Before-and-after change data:
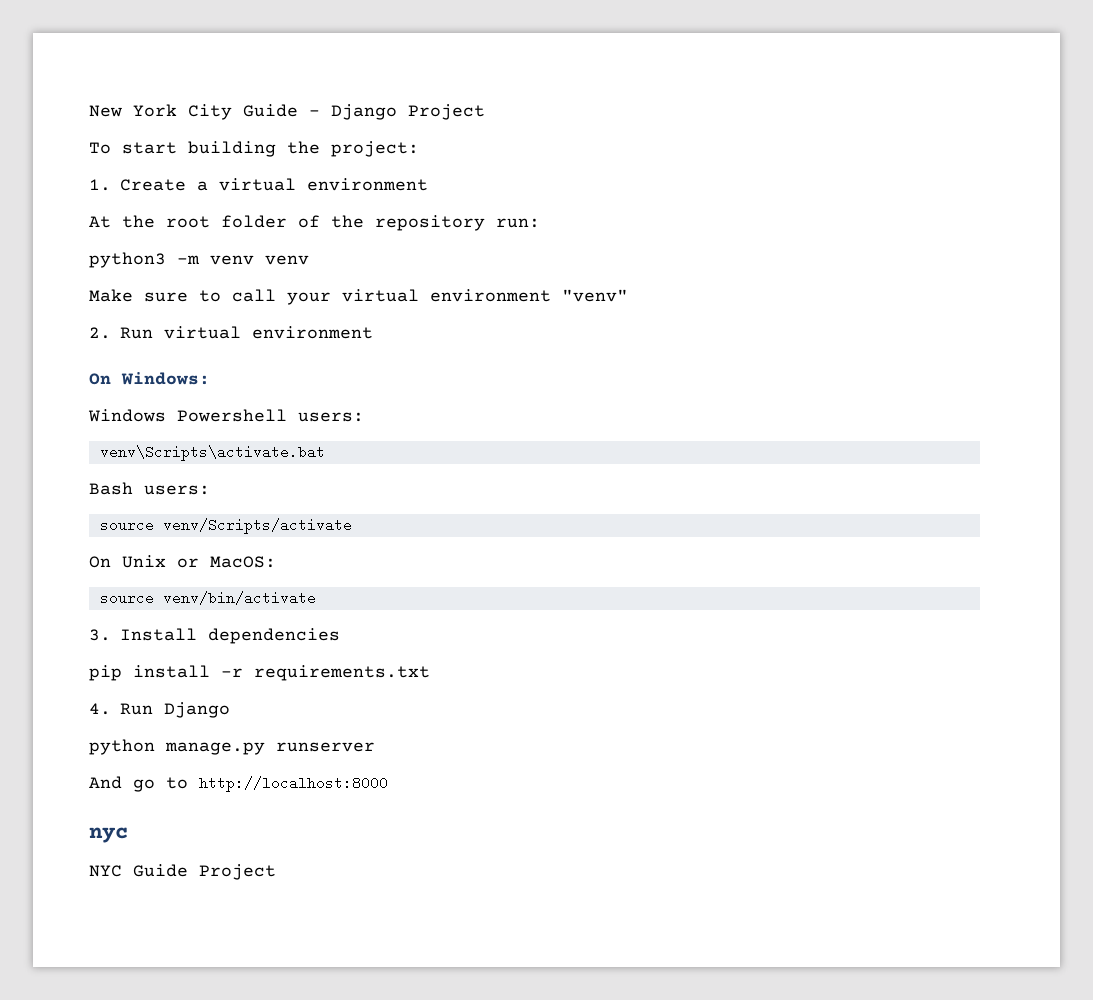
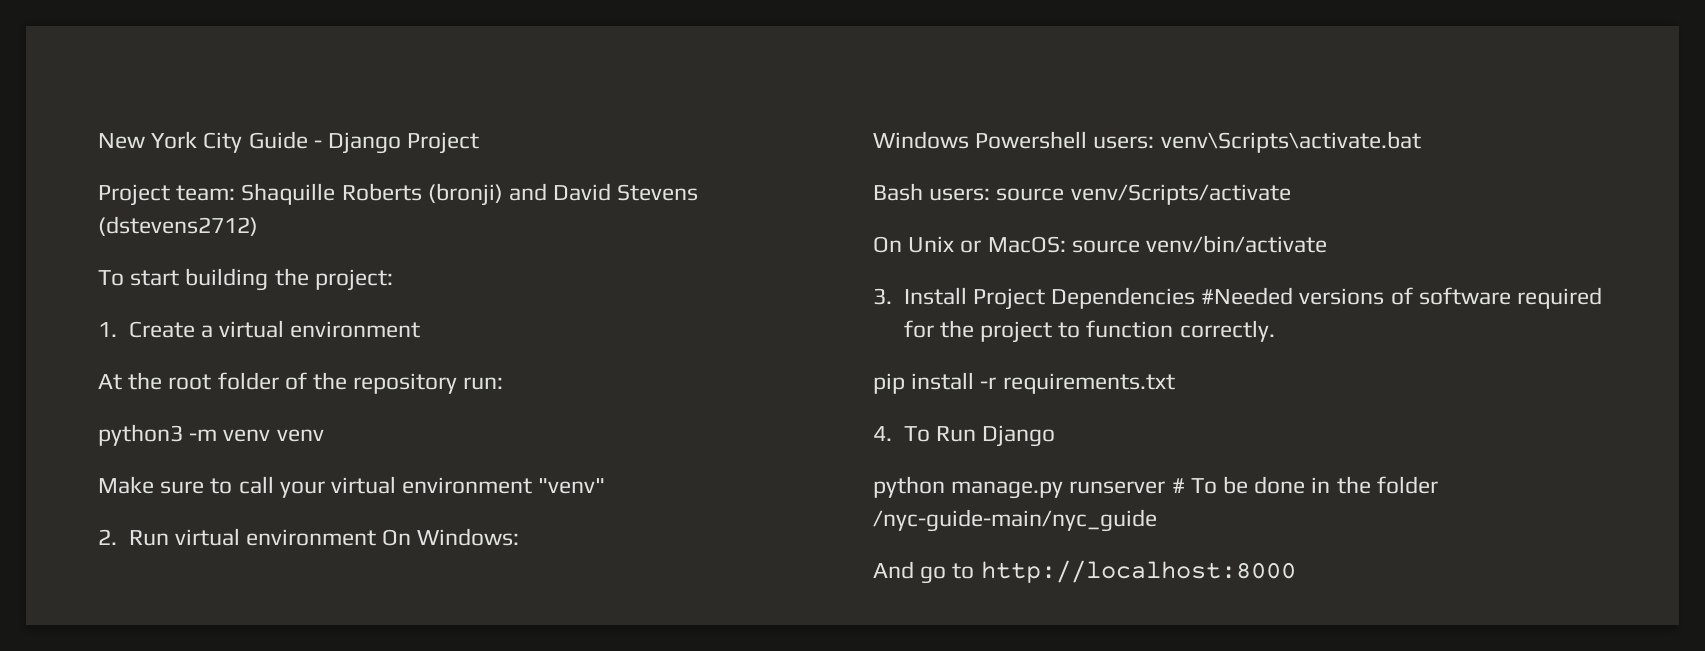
(485, 112) none -> [98,183,699,206] [98,216,258,236] // Project team: Shaquille Roberts (bronji) and David Stevens (dstevens2712)
(373, 332) // -> (376, 537) none
(364, 417) // -> (1155, 142) none
(210, 490) // -> (991, 194) none
(276, 562) // -> (1066, 244) none
[208,628,340,644] dependencies -> [972,287,1602,310] [903,320,1275,343] Project Dependencies #Needed versions of software required for the project to function correctly.
(111, 709) none -> [903,426,930,442] To
(375, 747) none -> [1171,476,1438,494] [873,509,1157,532] # To be done in the folder /nyc-guide-main/nyc_guide
[89,827,128,843] [89,864,276,880] // nyc // NYC Guide Project -> (1296, 571) none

▶ **What you have to do**: Each record is to be written out exactly. No picture goes in.

▶ **Response to this exercise**:
(485, 112) none -> [98,183,699,206] [98,216,258,236] // Project team: Shaquille Roberts (bronji) and David Stevens (dstevens2712)
(373, 332) // -> (376, 537) none
(364, 417) // -> (1155, 142) none
(210, 490) // -> (991, 194) none
(276, 562) // -> (1066, 244) none
[208,628,340,644] dependencies -> [972,287,1602,310] [903,320,1275,343] Project Dependencies #Needed versions of software required for the project to function correctly.
(111, 709) none -> [903,426,930,442] To
(375, 747) none -> [1171,476,1438,494] [873,509,1157,532] # To be done in the folder /nyc-guide-main/nyc_guide
[89,827,128,843] [89,864,276,880] // nyc // NYC Guide Project -> (1296, 571) none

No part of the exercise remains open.